Berita

Bongkar Sindikat Internasional – Polri: Jangan Sampai Indonesia Jadi Sarang Judol

Bongkar Sindikat Internasional, Polri: Jangan Sampai Indonesia Jadi Sarang Judol Bongkar Sindikat Internasional - Direktur Tindak Pidana Umum (Dirtipidum)

Desk Berita
Published Mei 10, 2026
Reading time 1 minutes
Conversation No comments

Bongkar Sindikat Internasional, Polri: Jangan Sampai Indonesia Jadi Sarang Judol

Bongkar Sindikat Internasional – Direktur Tindak Pidana Umum (Dirtipidum) Bareskrim Polri, Brigjen Pol Wira Satya Triputra, menegaskan bahwa tindakan penangkapan terhadap sindikat judi online menjadi bentuk komitmen Polri dalam upaya menekan aktivitas perjudian di Indonesia. Menurutnya, praktik ini memberikan dampak negatif terhadap masyarakat serta pertumbuhan ekonomi negara.

“Kami dari Kepolisian Negara Republik Indonesia memiliki komitmen untuk melakukan pemberantasan tindak pidana perjudian. Baik itu dalam bentuk online maupun konvensional, karena kedua jenis tersebut sama-sama merugikan rakyat dan bisa mengganggu kesejahteraan perekonomian,” ujar Wira dalam konferensi pers di Jakarta, Minggu (10/5/2026).

Kerja Sama Lintas Sektoral

Menurut Wira, selain menangkap pelaku, Polri juga akan berkolaborasi dengan berbagai sektor untuk melacak jaringan yang terlibat.
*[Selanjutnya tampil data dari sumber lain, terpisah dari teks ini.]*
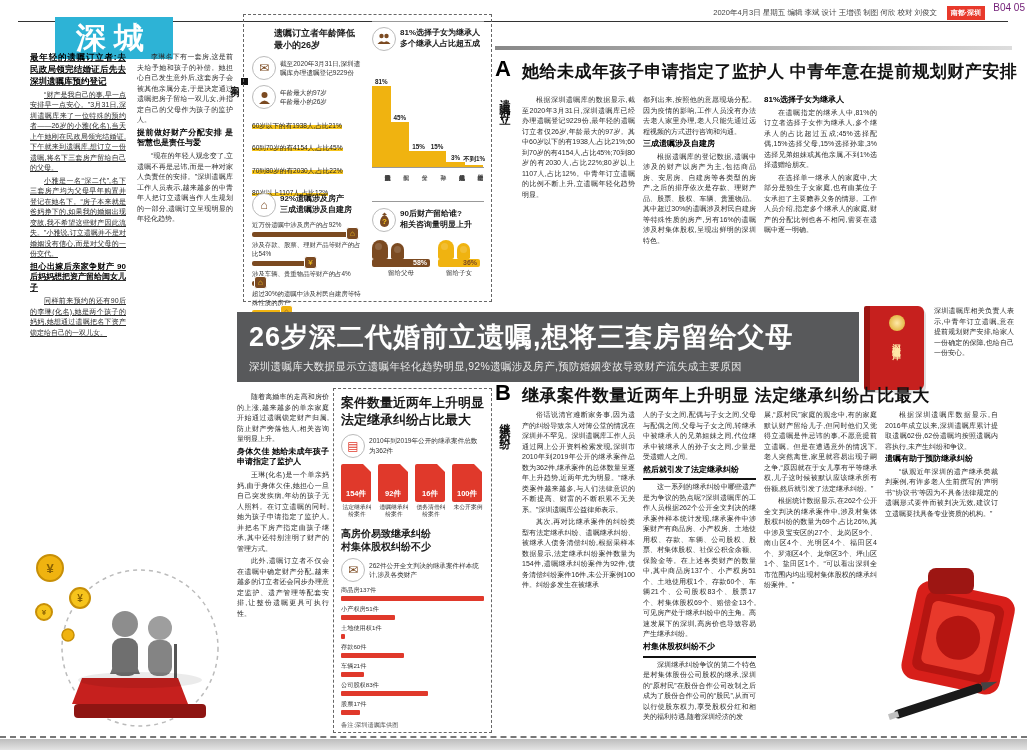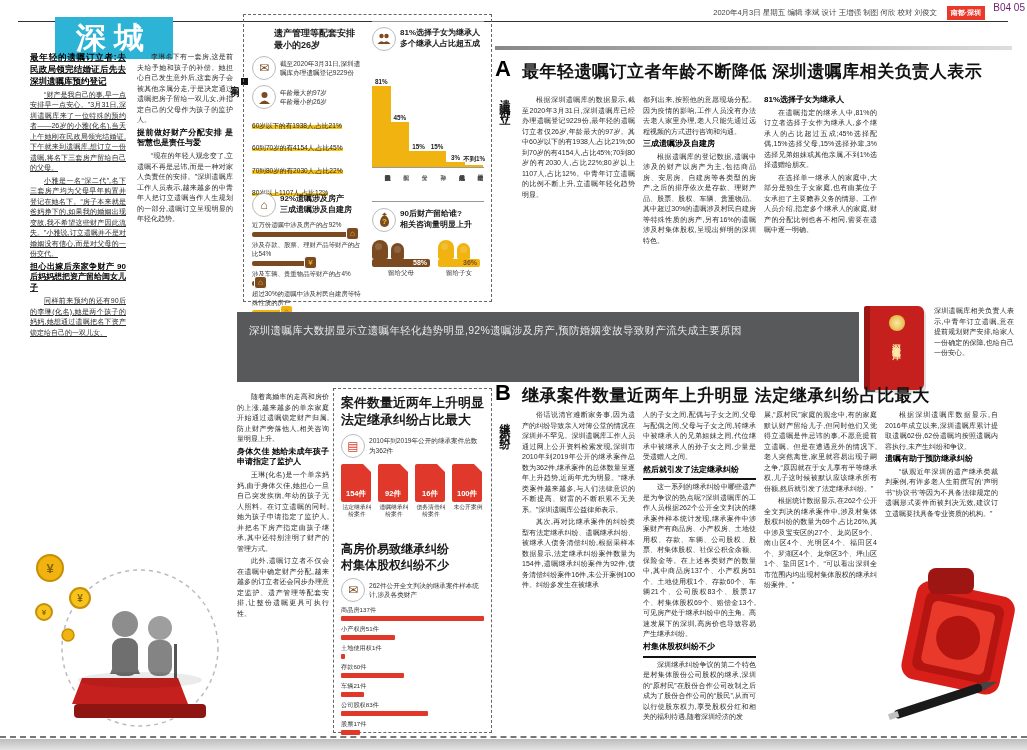--- a/index.html
+++ b/index.html
@@ -136,7 +136,7 @@
 
     <div class="i1half" style="left:8px;top:12px;width:112px;">
       <div class="i1title" style="padding-left:22px;">
-        <div>遗产管理等配套安排</div>
+        <div>遗嘱订立者年龄降低</div>
         <div>最小的26岁</div>
       </div>
       <div class="statrow">

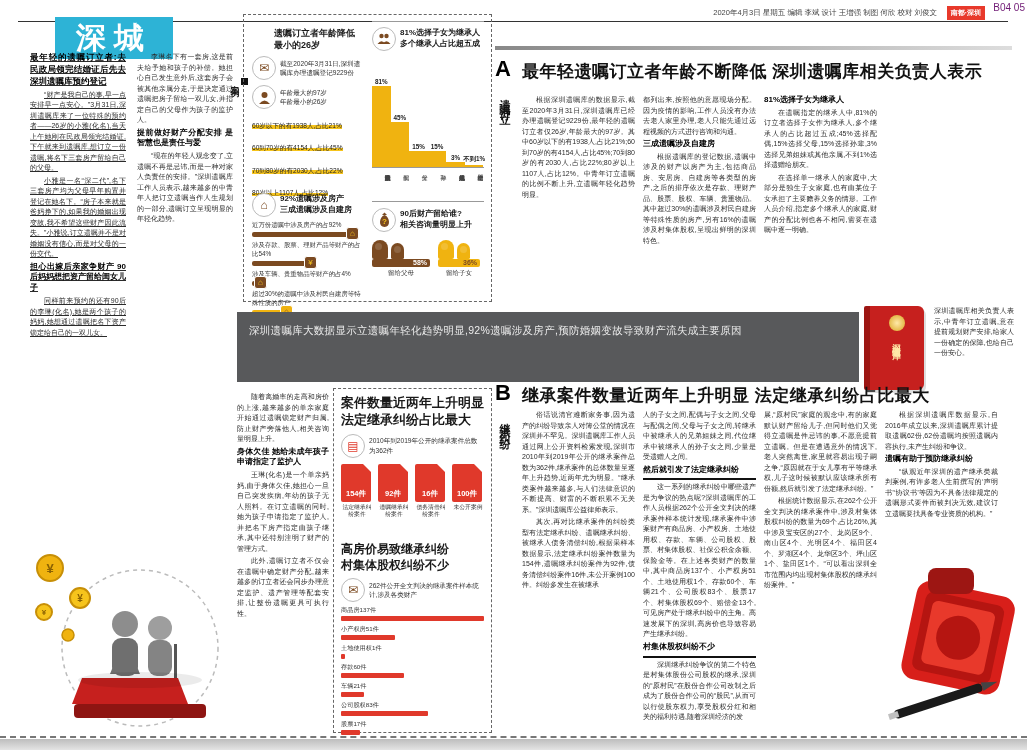--- a/index.html
+++ b/index.html
@@ -282,7 +282,7 @@
   <div class="divbar" style="left:495px;top:46px;width:517px;"></div>
   <div class="secletter" style="left:495px;top:56px;">A</div>
   <div class="vtag" style="left:497px;top:90px;">遗嘱订立</div>
-  <div class="headline" style="left:522px;top:60px;">最年轻遗嘱订立者年龄不断降低 深圳遗嘱库相关负责人表示</div>
+  <div class="headline" style="left:522px;top:60px;">她给未成年孩子申请指定了监护人 中青年意在提前规划财产安排</div>
 
   <div class="col" style="left:522px;top:95px;width:113px;height:205px;">
     <p>根据深圳遗嘱库的数据显示,截至2020年3月31日,深圳遗嘱库已经办理遗嘱登记9229份,最年轻的遗嘱订立者仅26岁,年龄最大的97岁。其中60岁以下的有1938人,占比21%;60到70岁的有4154人,占比45%;70到80岁的有2030人,占比22%;80岁以上1107人,占比12%。中青年订立遗嘱的比例不断上升,立遗嘱年轻化趋势明显。</p>

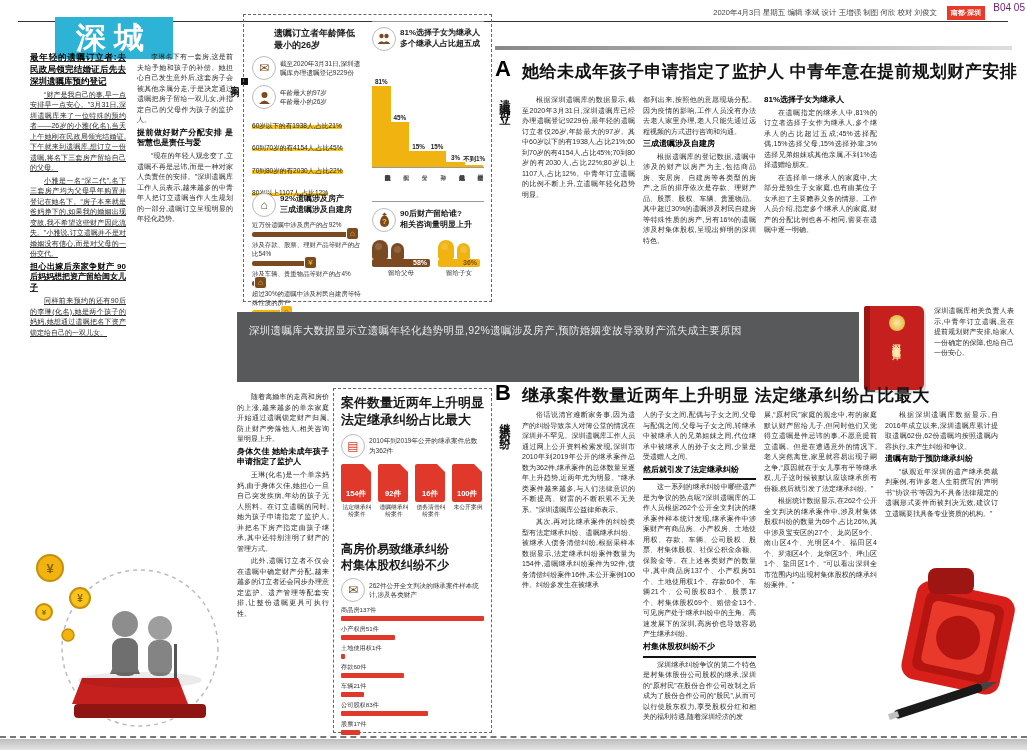--- a/index.html
+++ b/index.html
@@ -299,6 +299,7 @@
   </div>
 
   <div class="banner">
+    <div class="t">26岁深二代婚前立遗嘱,想将三套房留给父母</div>
     <div class="s">深圳遗嘱库大数据显示立遗嘱年轻化趋势明显,92%遗嘱涉及房产,预防婚姻变故导致财产流失成主要原因</div>
   </div>
 

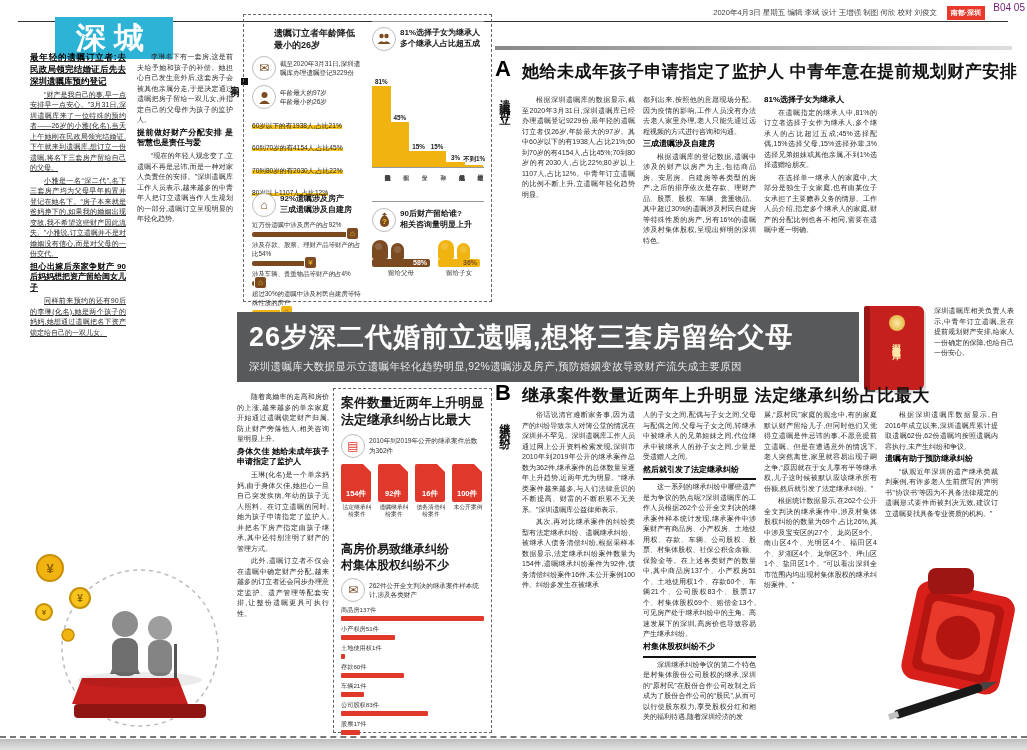--- a/index.html
+++ b/index.html
@@ -345,7 +345,7 @@
           <div class="doclab">未公开案例</div>
         </div>
     </div>
-    <div class="i2title" style="margin-top:24px;font-size:12px;">
+    <div class="i2title" style="margin-top:9px;font-size:10px;">
       <div>高房价易致继承纠纷</div>
       <div>村集体股权纠纷不少</div>
     </div>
Bareskrim berencana mendalami keterkaitan pihak sponsor dan elemen pendukung operasional situs judi online.

Operasi di Jakarta

Dalam penggerebekan terhadap markas judi online di Jalan Hayam Wuruk, Jakarta Barat, sebanyak 321 orang berhasil ditangkap. Para pelaku ini terdiri dari warga negara asing (WNA) yang berasal dari beberapa negara.

“Para pelaku ditangkap saat sedang menjalankan operasional situs judi online. Dari total yang diamankan, jumlahnya mencapai 321 orang,” terang Wira kepada wartawan di lokasi, Sabtu (9/5).

Keberangkatan dengan Visa Wisata

Wira menjelaskan bahwa para WNA yang terlibat masuk ke Indonesia menggunakan visa wisata. Namun, visa mereka sudah tidak berlaku lagi saat operasi berlangsung.

Berikut ini merupakan daftar asal negara para WNA yang ditangkap: Vietnam (228 orang), China (57 orang), Myanmar (13 orang), Laos (11 orang), Thailand (5 orang), Malaysia (3 orang), dan Kamboja (3 orang).